Item 4 (Ordinance): The City would rezone land from low-density rural residential (minimum 5-acre lots) to single-family residential (minimum 1-acre lots).
Item 5 (Ordinance): The City would add two new chapters to its Development Code establishing new rules and standards related to solar energy development.1
Item 6 (Resolution): The City would approve a permit allowing a 184-acre commercial solar energy facility to be built.
Item 7 (Ordinance): The City would approve a formal development agreement with the solar project applicant covering the 184-acre commercial solar facility.
Item 8 (Resolution): The City would certify the Environmental Impact Report for the solar project and formally declare that the project’s benefits outweigh its identified environmental harms.
These items revise the City’s General Plan and convert residentially zoned land into a new land use category designation—Renewable Energy. The ordinances also subdivide parcels from five acres to one acre to accommodate requirements in SB 330 to offset zoning changes to ensure adequate land for housing. Project passage would mean a reversal of a previous industrial solar farm ban that Council approved back in 2013, signaling a citywide policy shift with much broader development implications.
At the time, Councilmembers Jay Corbin, Jim Harris, Cora Hesier, Joel Klink, and Daniel Mintz, the current mayor, approved the industrial solar ban 5-0.
Though the meeting is regularly scheduled, it is being held on a Monday at 6 pm rather than the typical meeting time of Tuesday. Commenters will have only two minutes to discuss this topic due to the likelihood that Monday’s proceedings will exceed typical meeting times.
One other agenda item involves the project closeout of the affordable Veterans housing project on Elm Avenue.
The meeting will take place at 6136 Adobe Road. Attendees are encouraged to anticipate a long meeting.2

The project's proposed location is north of Two Mile Road, west of Noel's Knoll Road, and east of Canyon Road.
We will spare details of the meeting minutiae and delve right into the primary discussion topic with arguments from those in favor and those against.
Notable individuals or entities in favor of the project:
Planning Commissioner Max Walker
Planning Commissioner Leslie Paahana
George Mulopulos, part-time resident and principal of Proactive Properties LLC, who is leasing the land intended for solar plant development to E-Group PS
Sanctuary Church/Hope Center 29, a local religious nonprofit and community food bank that was the recent recipient of a community donation of $4,000 for food distribution and $3,600 sponsorship for a color run to be held by the Hope Center.3

Arguments in favor of the solar project - presented as stated without independent verification.
The project and community benefits package, if economically viable, would boost annual City revenue by 7 to 10% when compared to existing sales tax revenue.
Construction will bring in much-needed temporary jobs to the area
A community benefits package will bring in over $100,000 of city revenue annually with upward of $5 million depending on long-term project viability (for 30 years):
The Solar Project would generate approximately $5,445,000 in projected General Fund revenue for the City over the anticipated 35-year life of the project, in addition to sales tax and property tax revenue.4
Failure to approve the project opens the city to potential litigation from the developer through the State of California via Assembly Bill 205, a renewable energy bill with approval authority regulated by the California Energy Commission.
The project’s adjacency to the Carodean Substation makes the land suitable for solar connection tie-ins, and, according to Mulopulos, no residential developers have expressed interest in building homes on the land since it has been acquired.
Donations to the Hope Center and a community benefits contingency requiring the developer to pay $15,000 toward the formation of a Boys & Girls Club within city limits show the developer’s willingness to work with community partners.
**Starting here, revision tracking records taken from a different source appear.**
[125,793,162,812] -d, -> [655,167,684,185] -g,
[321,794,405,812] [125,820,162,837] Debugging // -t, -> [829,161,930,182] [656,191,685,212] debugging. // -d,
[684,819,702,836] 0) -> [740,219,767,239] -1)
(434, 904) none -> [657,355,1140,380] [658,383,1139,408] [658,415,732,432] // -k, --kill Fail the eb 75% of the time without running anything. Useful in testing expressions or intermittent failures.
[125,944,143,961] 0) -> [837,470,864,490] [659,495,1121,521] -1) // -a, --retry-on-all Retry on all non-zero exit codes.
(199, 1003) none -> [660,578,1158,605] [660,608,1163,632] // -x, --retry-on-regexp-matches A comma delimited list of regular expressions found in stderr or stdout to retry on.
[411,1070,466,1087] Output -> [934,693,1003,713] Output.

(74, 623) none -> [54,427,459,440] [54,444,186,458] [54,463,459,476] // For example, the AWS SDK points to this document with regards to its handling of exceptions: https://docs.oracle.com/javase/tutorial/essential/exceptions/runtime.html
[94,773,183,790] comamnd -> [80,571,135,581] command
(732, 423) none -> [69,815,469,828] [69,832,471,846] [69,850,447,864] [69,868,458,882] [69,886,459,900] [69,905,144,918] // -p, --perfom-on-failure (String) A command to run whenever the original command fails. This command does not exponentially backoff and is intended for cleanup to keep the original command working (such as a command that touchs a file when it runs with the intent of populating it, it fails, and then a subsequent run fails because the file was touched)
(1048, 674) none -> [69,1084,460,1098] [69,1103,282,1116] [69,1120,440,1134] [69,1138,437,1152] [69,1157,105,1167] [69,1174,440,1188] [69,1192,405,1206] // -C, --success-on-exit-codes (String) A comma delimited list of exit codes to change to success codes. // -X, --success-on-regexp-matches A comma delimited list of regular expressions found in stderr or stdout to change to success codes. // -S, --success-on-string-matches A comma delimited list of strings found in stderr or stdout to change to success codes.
Per the staff report:
It should be noted that an additional $15,000 is committed to youth organization(s) to help establish a location in Twentynine Palms.5
Notable individuals and entities against the project:
Planning Commissioner and long-time local Jim Krushat
Planning Commissioner and long-time local Alexander Garcia
Heidi Grunt, long-time local and part owner of the historic 29 Palms Inn
Pat Flanagan, ecologist and biological advisor for native historical site, the 29 Palms Oasis of Mara
Suzanne Lyons, engineer and adjacent property owner
Peter Lang, adjacent property owner
Ash Maharaj, real estate agent, owner of the Harmony Motel and former board member of the Twentynine Palms Tourism Business Improvement District (TBID); her opinion piece for the Desert Trumpet is here.

Arguments against the solar project - presented as stated without independent verification:
The project does not qualify for AB 205, which has been twice confirmed by the California Energy Commission (CEC), as it fails to meet the required AC wattage criteria by over 20%. Just six days before the City Council vote is to take place, a March 17 email from the CEC to Community Development Director Keith Gardner shows that any arguments from developer representatives contending project qualifications under AB 205 are essentially moot. The CEC letter, and all correspondence City Staff has received since the March 3 split vote at the Planning Commission, are located on pages 889 through 902 of the 1008-page agenda packet.
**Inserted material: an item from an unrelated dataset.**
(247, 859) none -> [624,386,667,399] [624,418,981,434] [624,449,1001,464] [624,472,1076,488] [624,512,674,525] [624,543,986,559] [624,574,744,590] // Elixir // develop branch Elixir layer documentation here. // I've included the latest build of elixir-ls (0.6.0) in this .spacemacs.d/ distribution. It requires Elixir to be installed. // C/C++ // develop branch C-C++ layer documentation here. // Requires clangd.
To qualify for AB 205 and reach the 50 MW AC generating capacity required under AB 205, the project would require an additional 52 inverters and increased environmental scrutiny in the form of additional CEQA review. Essentially, an entire redesign of the project would be required with additional upfront costs likely to be in the millions of dollars. The applicant’s response to the DEIR and City Staff Report both fail to acknowledge this.6
As acknowledged by Planning Commissioner Jim Krushat, the primary City argument in favor is that if Council does not approve this project, developers will go through the state, with the City losing local control of the project development. The above email from the CEC implies that the City staff either failed to properly research the project’s qualifications for AB 205 before forwarding this to Planning Commission and Council, or that the City staff and City legal representatives had been misled by developer representatives on AB 205 requirements and upfront costs associated with additional inverter requirements.
The project lacks a buyer: no Power Purchase Agreement (PPA) exists so potential project revenue is speculative at best. Though the project would be tied into Southern California Edison’s Carodean substation, this does not entail a formal PPA between Edison and the developer.
No local hiring contract exists within the Development Agreement, so the argument that the project will create local jobs is not guaranteed.
The land is leased, meaning if the owner terminates the lease, the project is null.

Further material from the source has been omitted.